« Un soir, sur un chemin familier qui m’est cher, en mettant mes pas dans les pas de ceux qui m’ont précédé sur cette terre, j’ai senti frissonner l’arbre du silence. […] Il n’y avait plus de vent, rien ne bougeait, tout était apaisé, et pourtant j’ai entendu comme un murmure. J’ai eu l’impression - la conviction ? - qu’il provenait de l’arbre dont nous sommes issus : celui de nos familles, dont les branches sont innombrables et dont les feuilles frissonnent au plus profond de nous. Autant de feuilles, autant de voix vers lesquelles il faut se pencher pour bien les entendre, leur accorder l’attention nécessaire à la perception d’un silence qui, en réalité, n’en est pas un et ne demande qu’à être écouté. Je sais aujourd’hui que ce murmure a le pouvoir de donner un sens à notre existence, de prolonger la vie de ceux auxquels nous devons la nôtre, car ils nous habitent intimement. »

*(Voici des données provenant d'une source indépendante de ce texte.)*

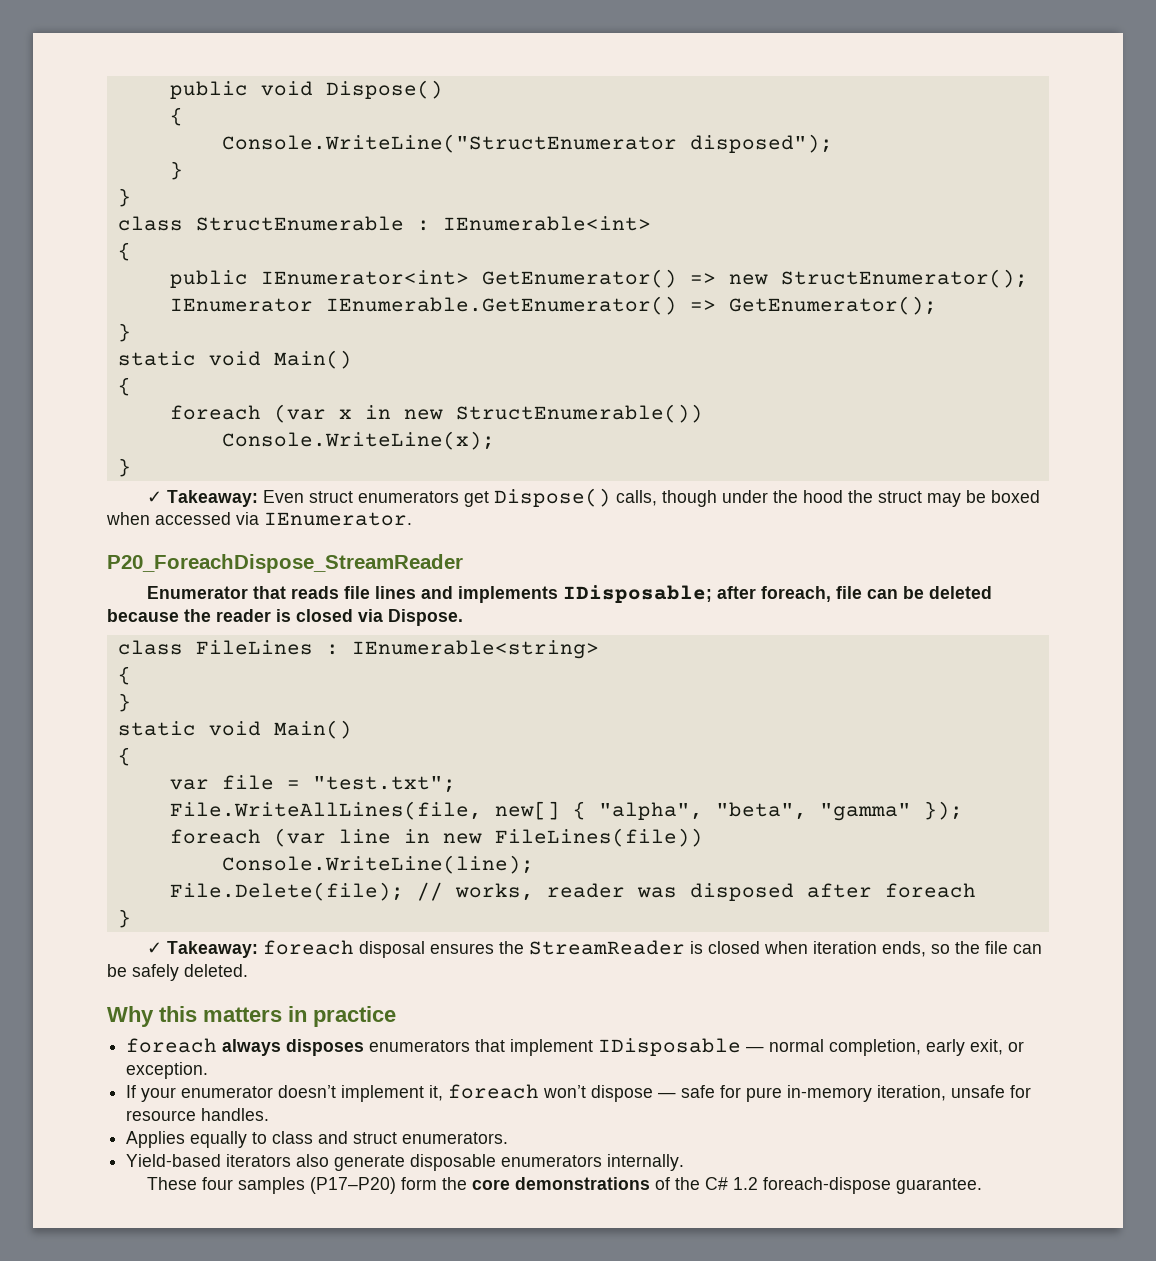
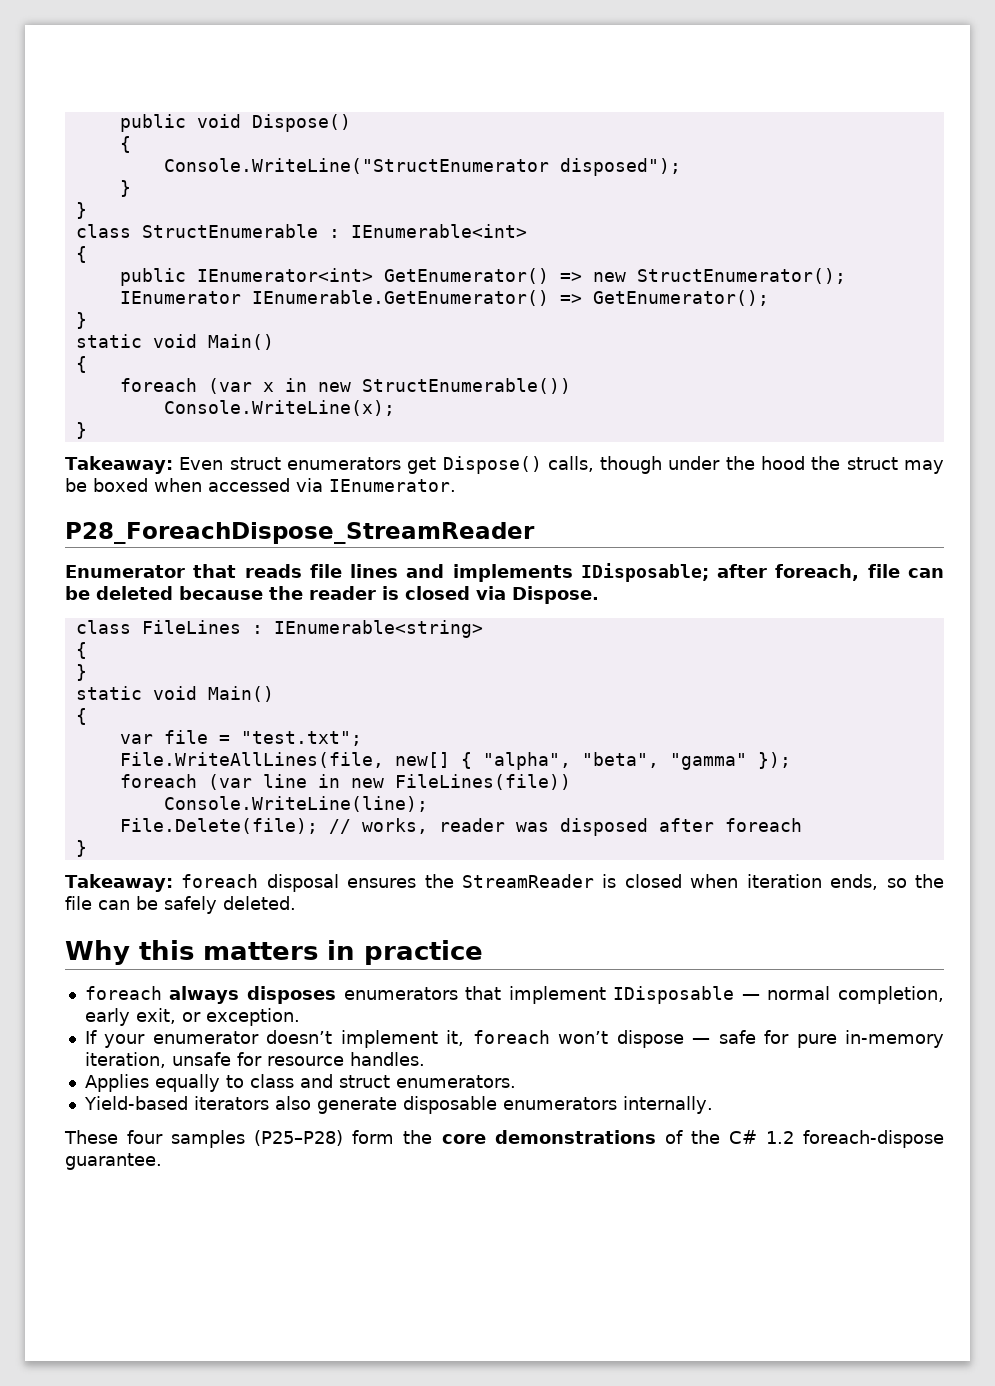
- ✓ Takeaway: Even struct enumerators get Dispose() calls, though under the hood the struct may be boxed when accessed via IEnumerator.
+ Takeaway: Even struct enumerators get Dispose() calls, though under the hood the struct may be boxed when accessed via IEnumerator.
- P20_ForeachDispose_StreamReader
+ P28_ForeachDispose_StreamReader
- ✓ Takeaway: foreach disposal ensures the StreamReader is closed when iteration ends, so the file can be safely deleted.
+ Takeaway: foreach disposal ensures the StreamReader is closed when iteration ends, so the file can be safely deleted.
- These four samples (P17–P20) form the core demonstrations of the C# 1.2 foreach-dispose guarantee.
+ These four samples (P25–P28) form the core demonstrations of the C# 1.2 foreach-dispose guarantee.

- Christian Signol, Ils rêvaient des dimanches

vendredi 22 novembre 2024

S comme servantes

Affaire Sénat de Savoie contre JAY-GUILLOT

 

Le matin du vingt six janvier, l’Honorable Claude JAY, cousin au troisième degré et voisin immédiat de François JAY au village de Levy, vit que Claudine VUAGNAT la servante, qui mettait dans la grange de François JAY un traîneau. Celui-ci avait une branche rompue. Lorsqu’il le lui fit remarquer, elle lui dit : « c’est mon maître qui at gaté ce trainaux hier en apportant, de Taninge, des raves pour le Révérend CHOMETTY. »

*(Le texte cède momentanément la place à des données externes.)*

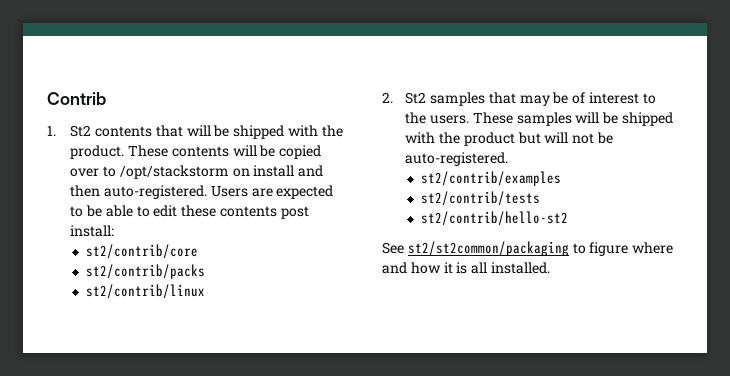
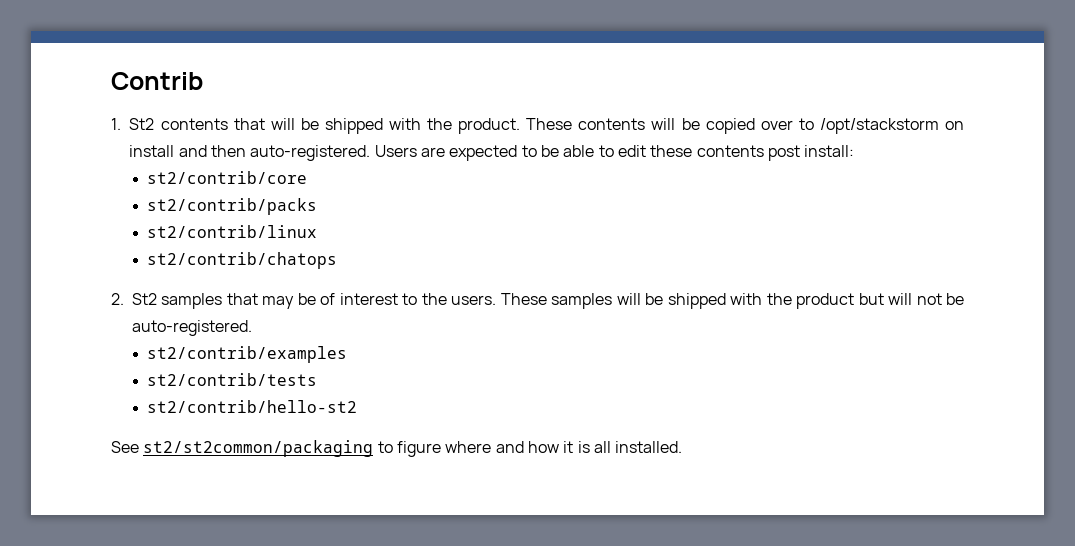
+ st2/contrib/chatops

Claude JAY était bien chez lui la nuit précédente, mais il ne s’aperçu pas que l’on fit le moindre bruit dans la maison de son cousin, ni même que l’on en sortit aucun cadavre ni autre chose pendant la nuit, ni qu’aucun traîneau ne fut conduit de la maison par le chemin d’en haut allant aux Bérouze. 

 

Servantes, création personnelle inspirée d’A. Juillard
Servantes, création personnelle inspirée d’A. Juillard


Si les JAY entretenaient une servante à demeure, la Claudine VUAGNAT aussi accusée, ils faisaient aussi appel à du personnel occasionnel. C’était le cas de Marie Michel PELLISIER, journalière chez Nicolas GUILLOT qui battait le blé depuis la St André [30 novembre], par exemple. Le samedi matin 10 février Jeanne Antoine VUAGNAT femme dudit GUILLOT lui ordonna d’aller laver la lessive à François JAY son beau fils.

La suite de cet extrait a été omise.